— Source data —
■ ■ ■ ■ ■ ■ ■

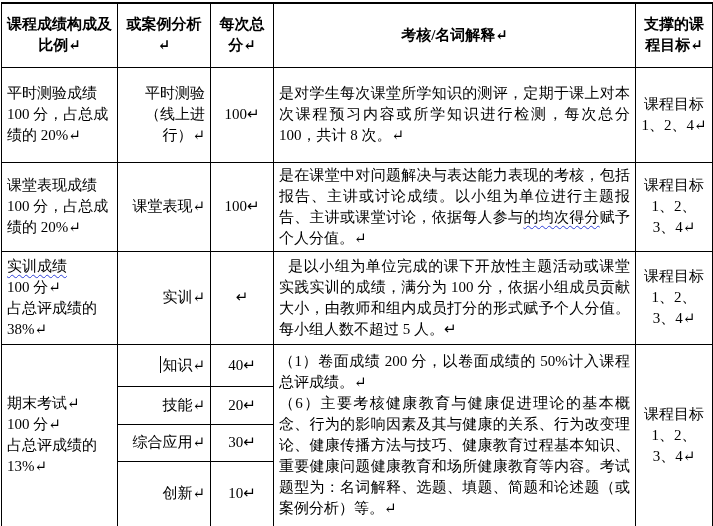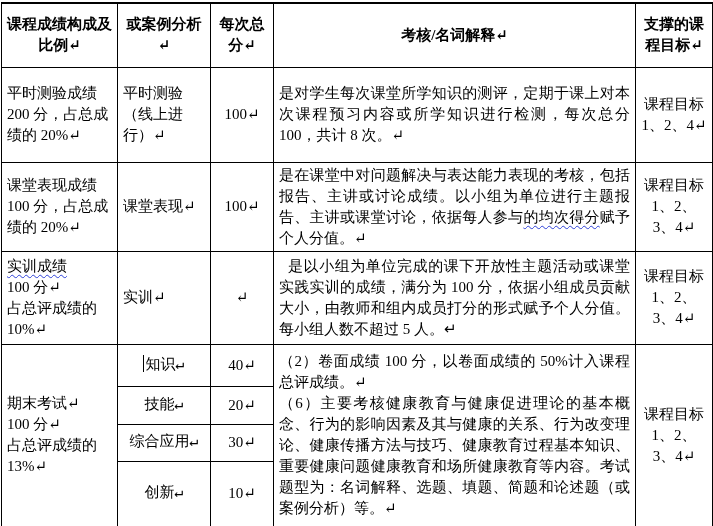"平时测验成绩 200 分，占总成绩的 20%↵" td.c1 { text: 200 -> 100 }
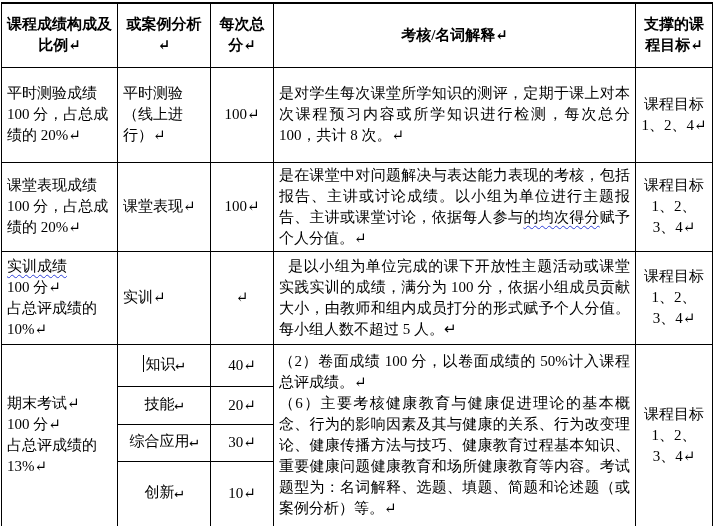"平时测验（线上进行）↵" td.c2 { text-align: left -> right }
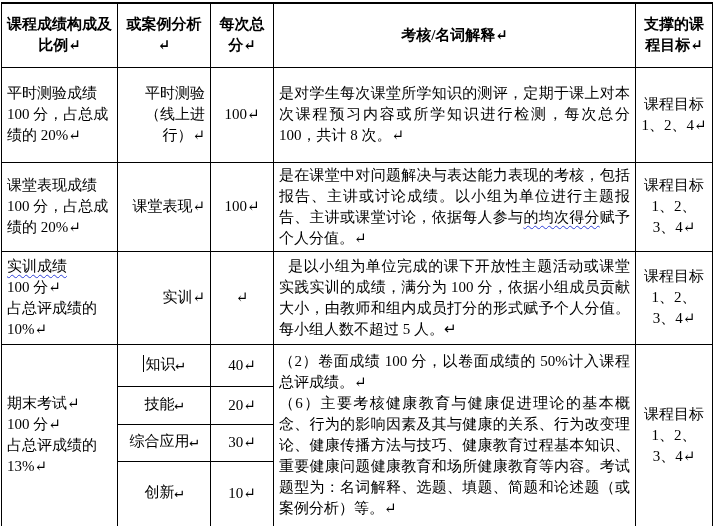"100↵" td.c3 { font-family: none -> Liberation Serif, serif }
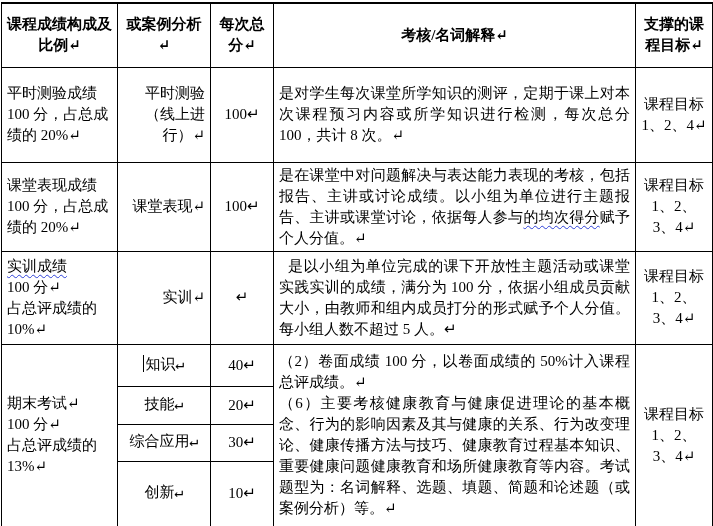"占总评成绩的 10%↵" div.para { text: 10% -> 38% }
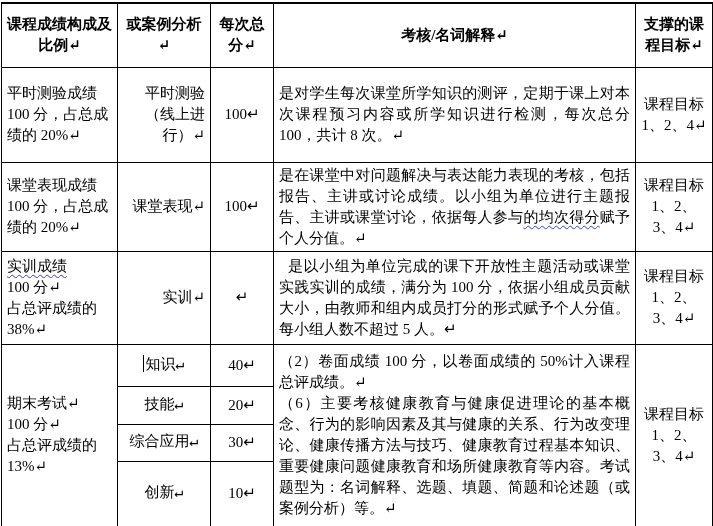"知识↵" td.sub-label { font-family: Liberation Mono, monospace -> none; text-align: center -> right }
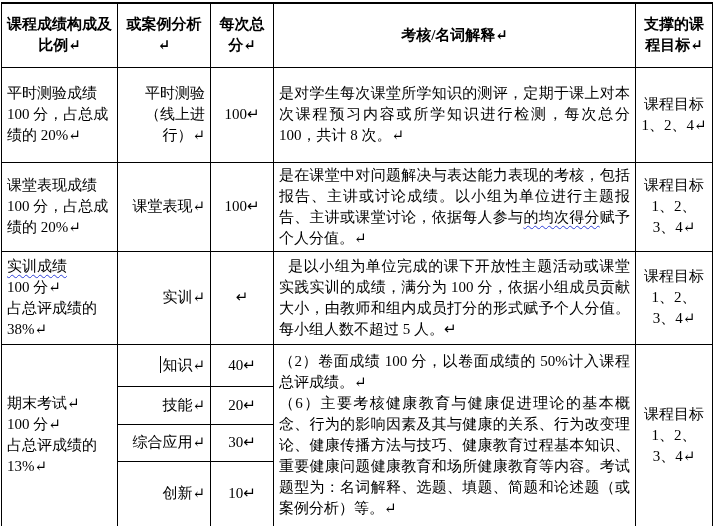"（2）卷面成绩 100 分，以卷面成绩的 50%计入课程总评成绩。↵" div.para { text: 2）卷面成绩 100 -> 1）卷面成绩 200 }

■ ■ ■ ■ ■ ■ ■

— PROBLEM DESCRIPTION —
Write out exactly and only the lines that run from the start of the data above through the line containing "text: 10% ->", leaving the pictures out.

— RESPONSE —
"平时测验成绩 200 分，占总成绩的 20%↵" td.c1 { text: 200 -> 100 }
"平时测验（线上进行）↵" td.c2 { text-align: left -> right }
"100↵" td.c3 { font-family: none -> Liberation Serif, serif }
"占总评成绩的 10%↵" div.para { text: 10% -> 38% }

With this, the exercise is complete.